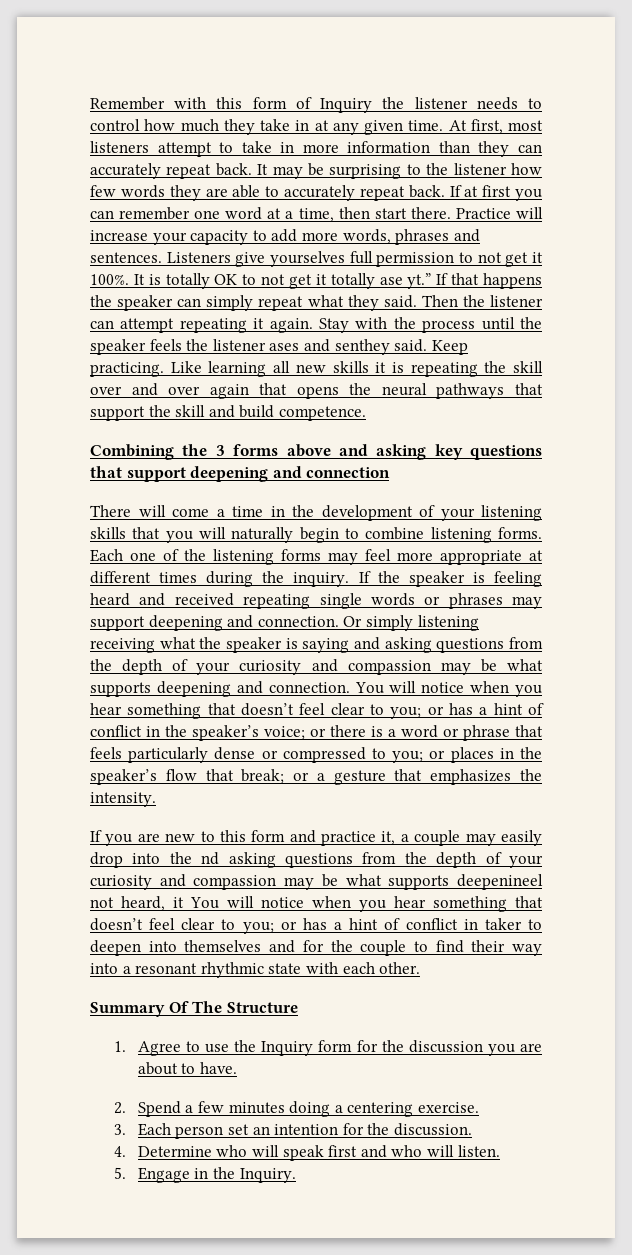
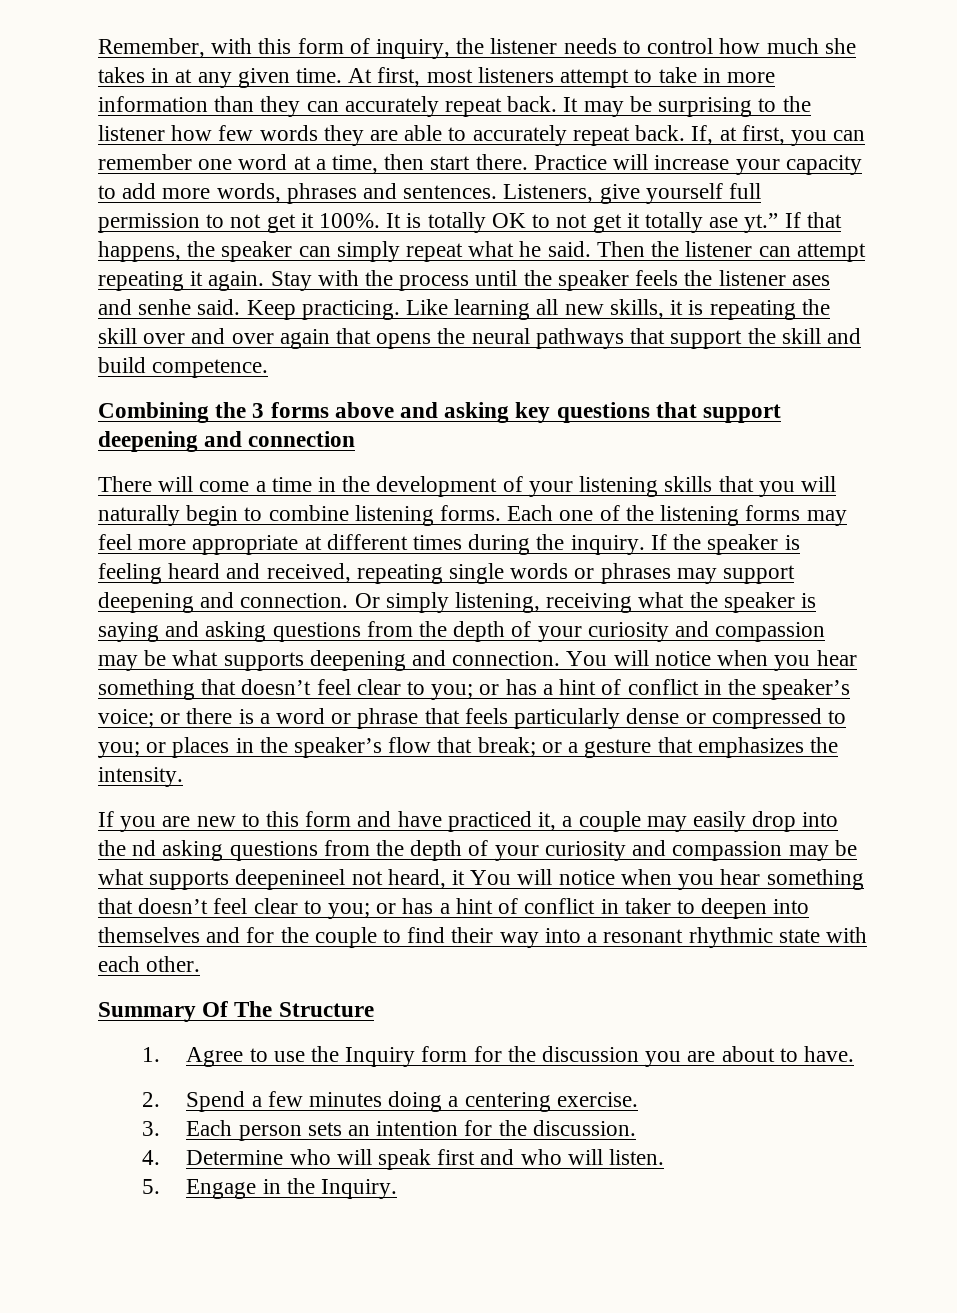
- Remember with this form of Inquiry the listener needs to control how much they take in at any given time.
+ Remember, with this form of inquiry, the listener needs to control how much she takes in at any given time.
- If at first you can remember one word at a time, then start there.
+ If, at first, you can remember one word at a time, then start there.
- Listeners give yourselves full permission to not get it 100%.
+ Listeners, give yourself full permission to not get it 100%.
- If that happens the speaker can simply repeat what they said.
+ If that happens, the speaker can simply repeat what he said.
- Stay with the process until the speaker feels the listener ases and senthey said.
+ Stay with the process until the speaker feels the listener ases and senhe said.
- Like learning all new skills it is repeating the skill over and over again that opens the neural pathways that support the skill and build competence.
+ Like learning all new skills, it is repeating the skill over and over again that opens the neural pathways that support the skill and build competence.
- If the speaker is feeling heard and received repeating single words or phrases may support deepening and connection.
+ If the speaker is feeling heard and received, repeating single words or phrases may support deepening and connection.
- Or simply listening receiving what the speaker is saying and asking questions from the depth of your curiosity and compassion may be what supports deepening and connection.
+ Or simply listening, receiving what the speaker is saying and asking questions from the depth of your curiosity and compassion may be what supports deepening and connection.
- If you are new to this form and practice it, a couple may easily drop into the nd asking questions from the depth of your curiosity and compassion may be what supports deepenineel not heard, it You will notice when you hear something that doesn’t feel clear to you;
+ If you are new to this form and have practiced it, a couple may easily drop into the nd asking questions from the depth of your curiosity and compassion may be what supports deepenineel not heard, it You will notice when you hear something that doesn’t feel clear to you;
- 3. Each person set an intention for the discussion.
+ 3. Each person sets an intention for the discussion.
.....
TASK – Start with the line above that contains "- Stay with" and end with the line that contains "- Like learning". Write out those lines exactly, and only those.

TASK ANSWER –
- Stay with the process until the speaker feels the listener ases and senthey said.
+ Stay with the process until the speaker feels the listener ases and senhe said.
- Like learning all new skills it is repeating the skill over and over again that opens the neural pathways that support the skill and build competence.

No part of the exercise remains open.